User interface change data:
━━━━━━━━━━━━━━━━━━━━
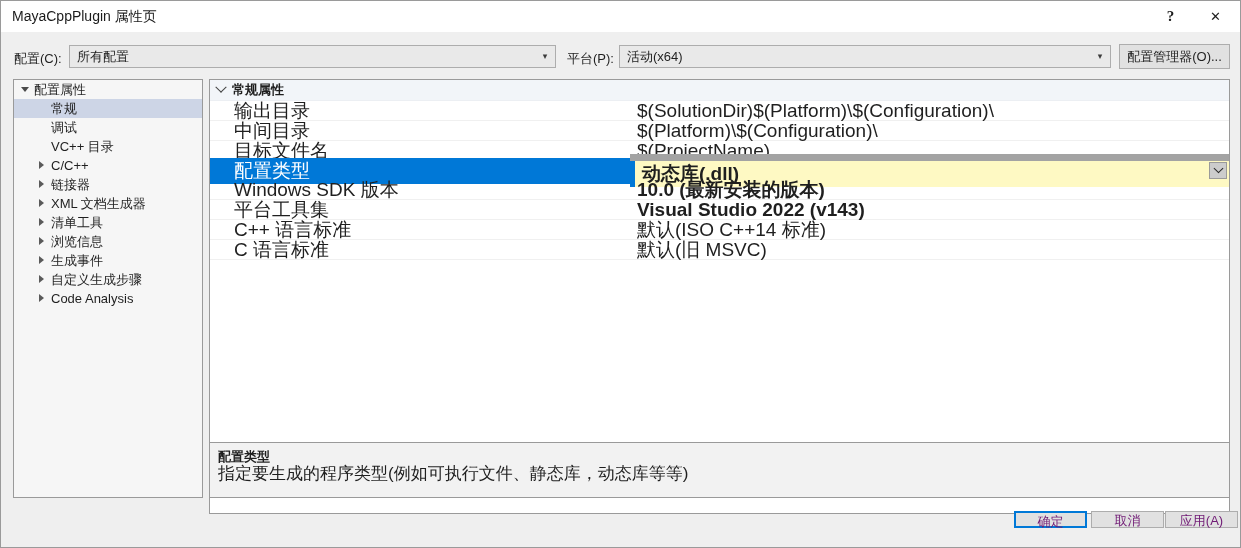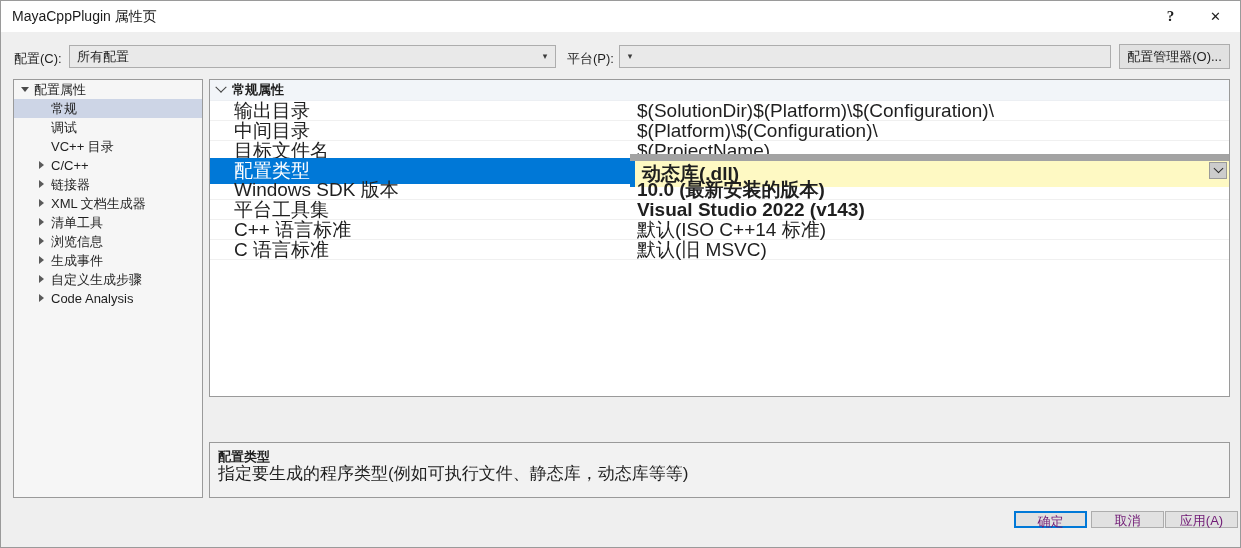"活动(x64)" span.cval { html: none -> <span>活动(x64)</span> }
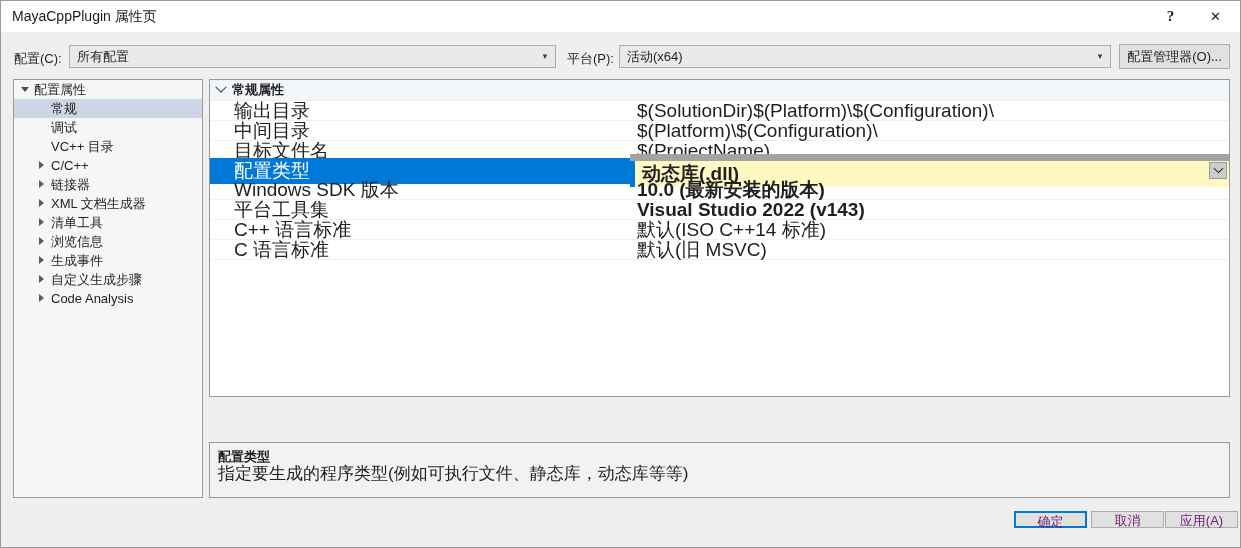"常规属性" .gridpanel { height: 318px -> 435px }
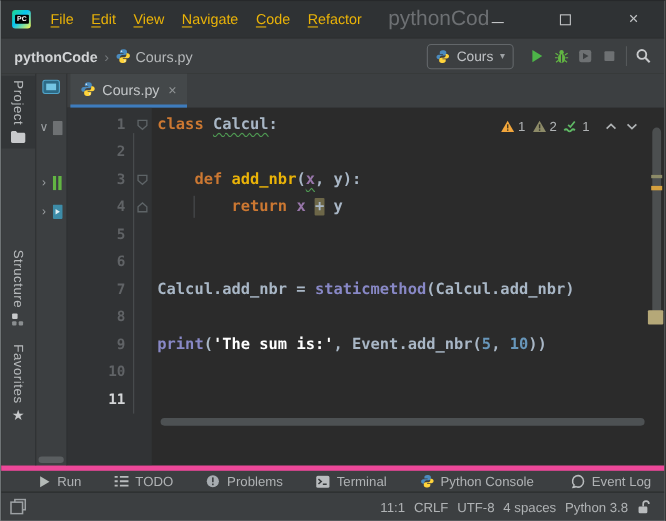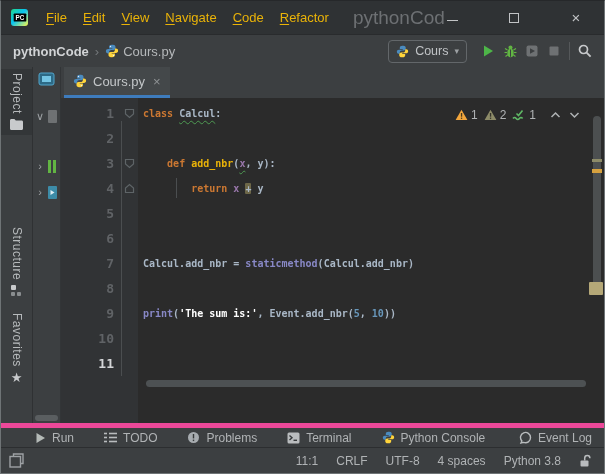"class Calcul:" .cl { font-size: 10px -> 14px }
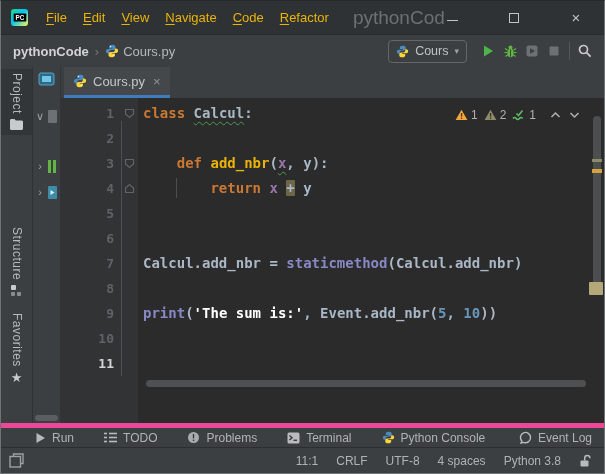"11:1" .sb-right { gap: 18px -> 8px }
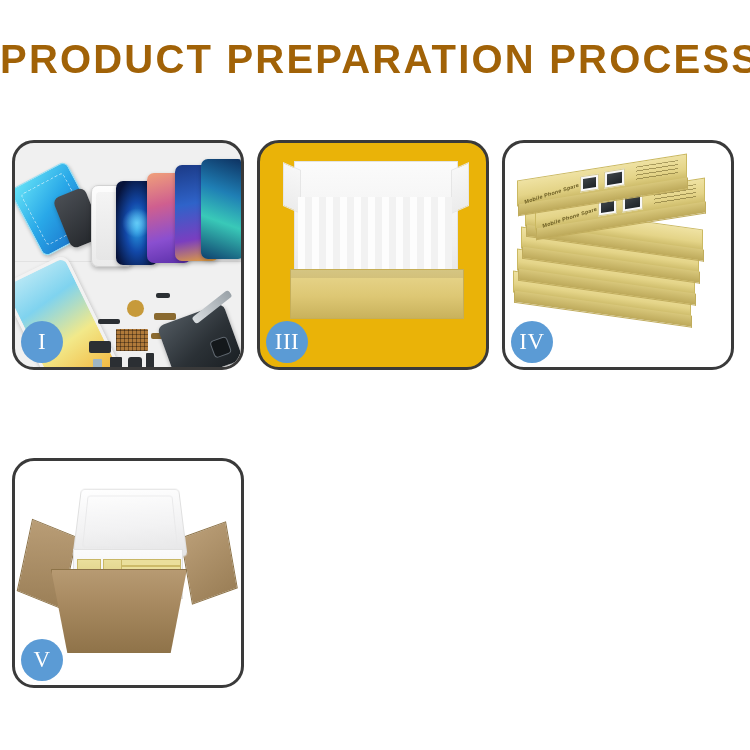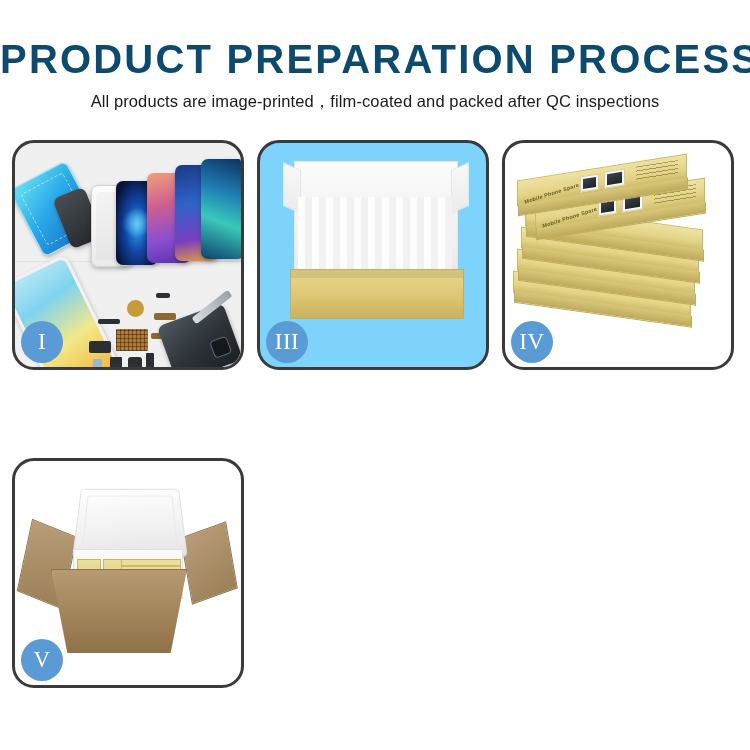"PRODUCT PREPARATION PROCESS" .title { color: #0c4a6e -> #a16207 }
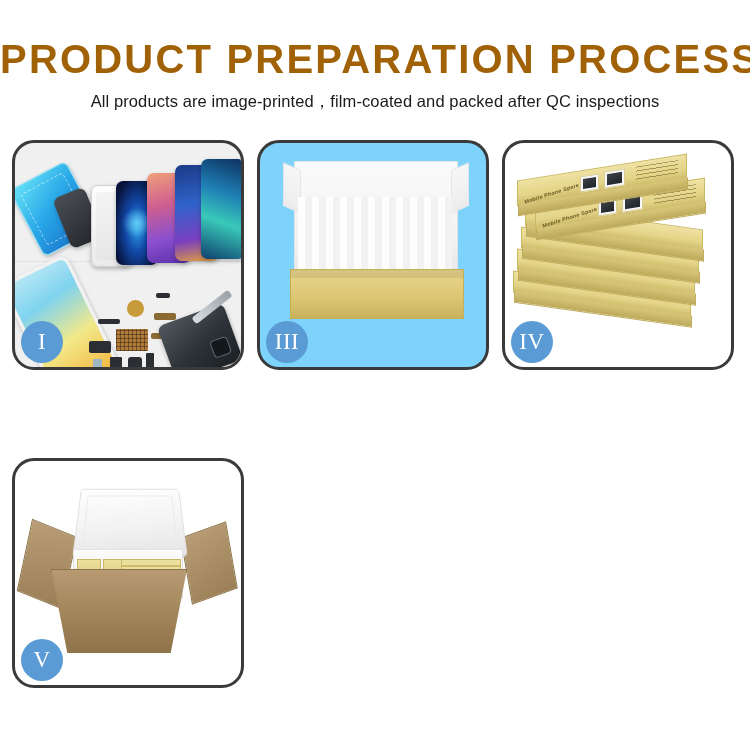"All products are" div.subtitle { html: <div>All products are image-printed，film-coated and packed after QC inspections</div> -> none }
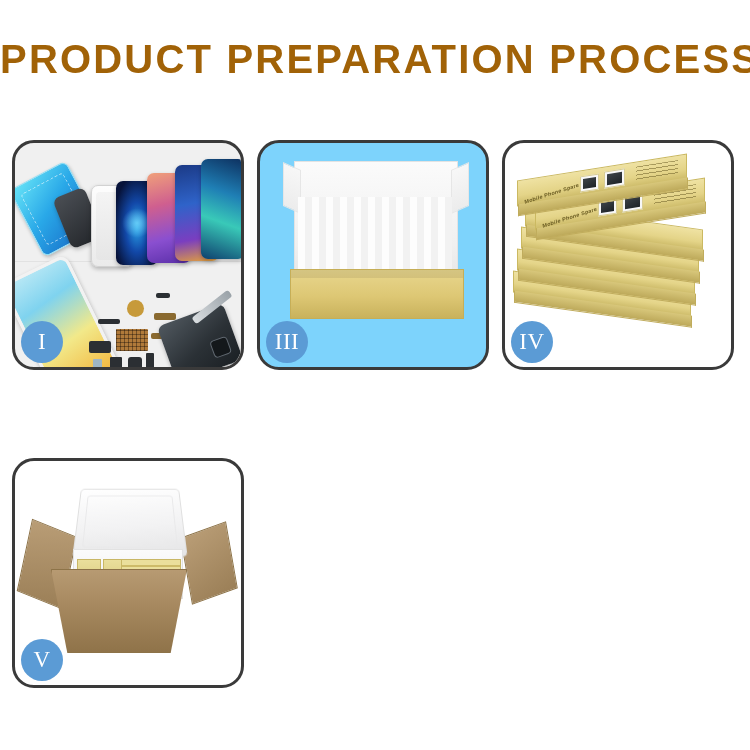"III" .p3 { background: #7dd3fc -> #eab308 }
━━━━━━━━━━━━━━━━━━━━
What to work on: What is needed is an exact reproduction of the data, pictures excluded.

Response:
"活动(x64)" span.cval { html: none -> <span>活动(x64)</span> }
"常规属性" .gridpanel { height: 318px -> 435px }
"class Calcul:" .cl { font-size: 10px -> 14px }
"11:1" .sb-right { gap: 18px -> 8px }
"PRODUCT PREPARATION PROCESS" .title { color: #0c4a6e -> #a16207 }
"All products are" div.subtitle { html: <div>All products are image-printed，film-coated and packed after QC inspections</div> -> none }
"III" .p3 { background: #7dd3fc -> #eab308 }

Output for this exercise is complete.